This system operates in a distributed environment using Nvidia Triton.
This system operates in a distributed environment using Triton.
Computers with triton-server and triton-agent installed become AI inference servers, referred to as nodes.
When an external user sends an inference request to triton-gateway-client via triton-server-frontend, the request is routed to a node by triton-scheduler.
As a result, the AI inference results are received by triton-server-frontend.
We have resolved the scale-out issues of Triton.
By using Triton, various AI models can be utilized.
Note: This project is no longer receiving updates.
I have been tasked with implementing this technology's ideas as part of my work with a company. Therefore, we will no longer release updated source code.

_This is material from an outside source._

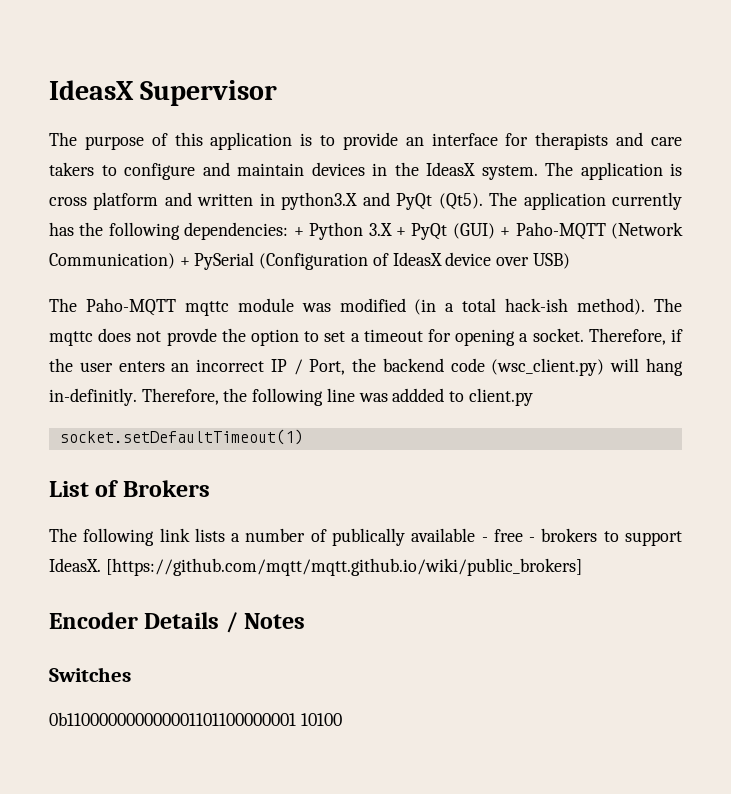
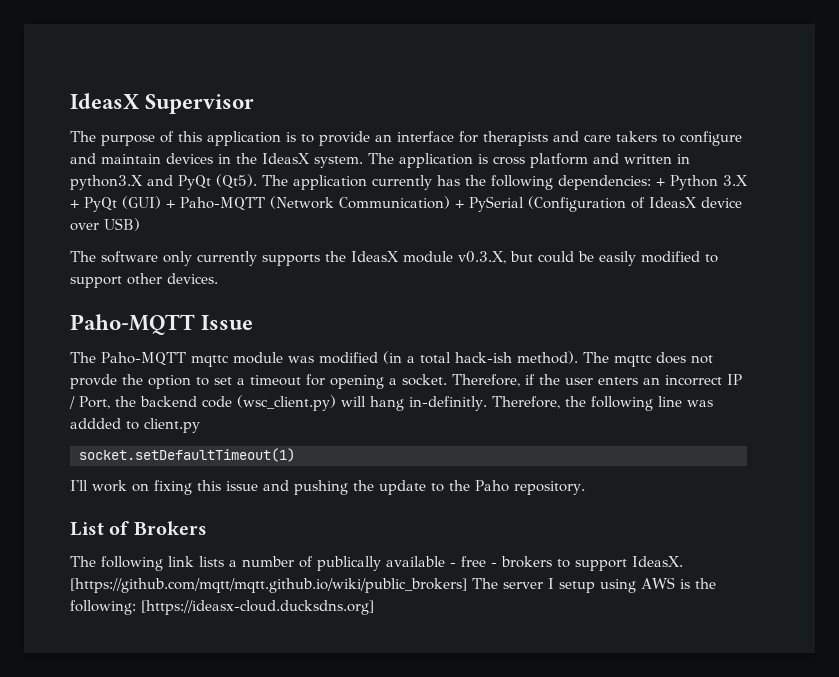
(570, 261) none -> [70,251,718,266] [70,273,218,288] [70,314,254,335] // The software only currently supports the IdeasX module v0.3.X, but could be easily modified to support other devices. // Paho-MQTT Issue
(303, 437) none -> [70,480,585,495] // I'll work on fixing this issue and pushing the update to the Paho repository.
[49,612,306,633] [49,667,131,682] [49,712,342,726] // Encoder Details / Notes // Switches // 0b110000000000001101100000001 10100 -> [472,577,716,593] [70,600,374,615] The server I setup using AWS is the following: [https://ideasx-cloud.ducksdns.org]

Repository | Description | URL |
---|---|---|
trition-server-frontend | This is an example of a frontend utilizing the distributed-ai-inference-server. | link |
trition-gateway-client | It serves as a gateway that receives user requests, acts as an intermediary between the scheduler and nodes, and provides inference results to the user. | link |
trition-agent | The manager controls nodes with triton-server installed, connecting to the distributed-ai-inference-system in a distributed environment to handle user requests. | link |
trition-server | It is responsible for AI inference, connecting to triton-agent to perform inference requests efficiently. | link |
trition-scheduler | Based on user requests, it selects the most suitable node among those with triton-agent installed. Unfortunately, this code is not publicly available. | X |
trition-gateway-provider | The gateway includes functionality for providers to deploy models. Unfortunately, this code is not publicly available. | X |
trition-model-store | It receives and stores models deployed by the provider, then deploys them to triton-agent. Unfortunately, this code is not publicly available. | X |